Make an exact copy of the records, omitting all images.

(Beginning of RECORDS FOR THIS EXERCISE)

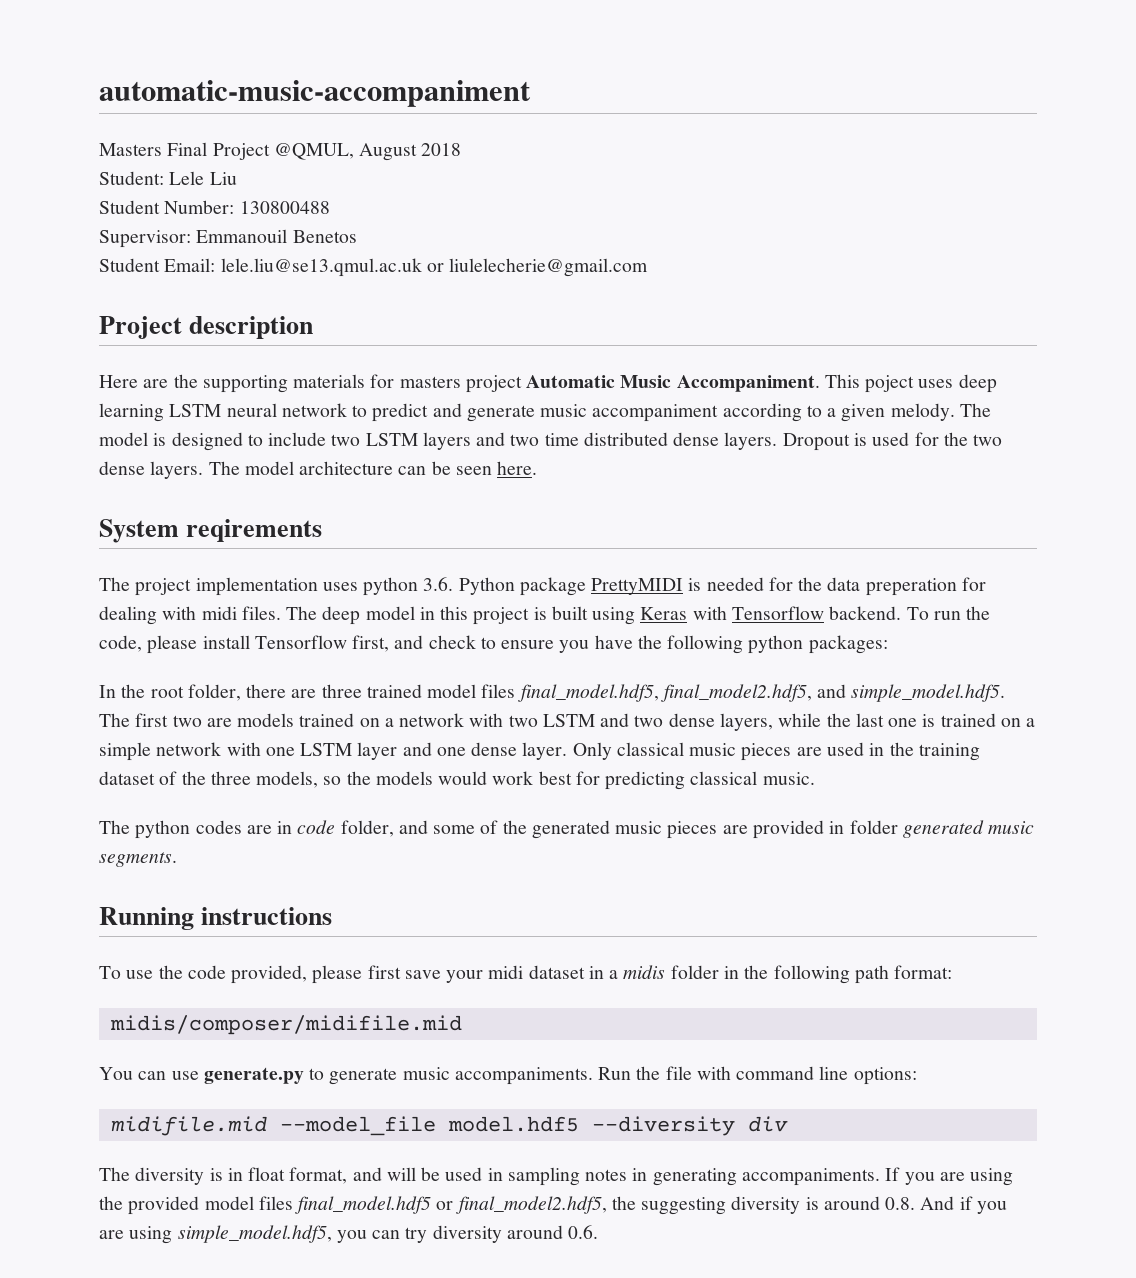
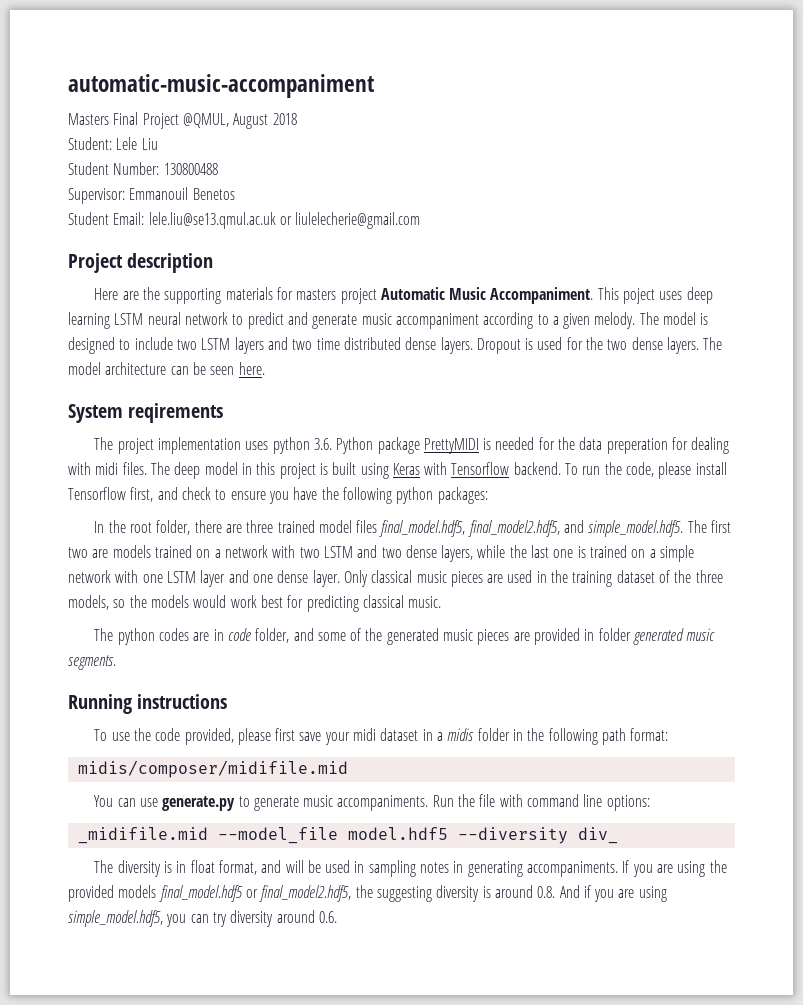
[110,1116,267,1136] midifile.mid -> [77,827,208,844] _midifile.mid
[747,1116,788,1132] div -> [577,827,618,844] div_
[204,1196,293,1210] model files -> [118,885,157,898] models

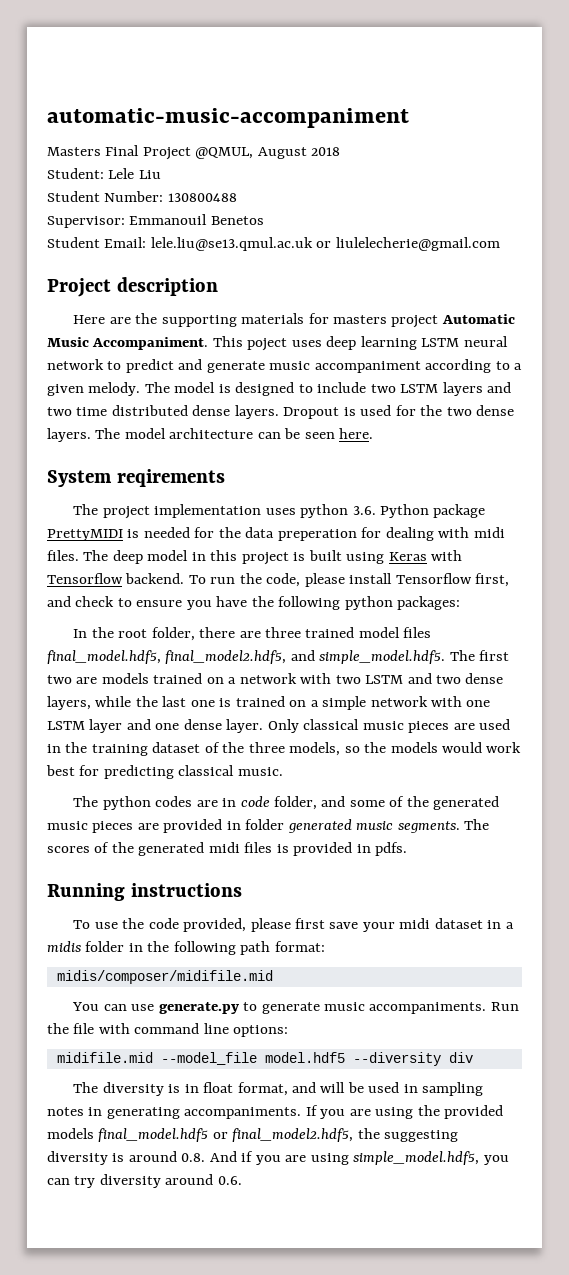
(116, 662) none -> [464,819,490,830] [47,842,408,856] The scores of the generated midi files is provided in pdfs.
[77,827,208,844] _midifile.mid -> [56,1052,153,1063] midifile.mid
[577,827,618,844] div_ -> [448,1052,473,1063] div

(End of RECORDS FOR THIS EXERCISE)

* SOLUTION TO THIS EXERCISE *
[110,1116,267,1136] midifile.mid -> [77,827,208,844] _midifile.mid
[747,1116,788,1132] div -> [577,827,618,844] div_
[204,1196,293,1210] model files -> [118,885,157,898] models

(116, 662) none -> [464,819,490,830] [47,842,408,856] The scores of the generated midi files is provided in pdfs.
[77,827,208,844] _midifile.mid -> [56,1052,153,1063] midifile.mid
[577,827,618,844] div_ -> [448,1052,473,1063] div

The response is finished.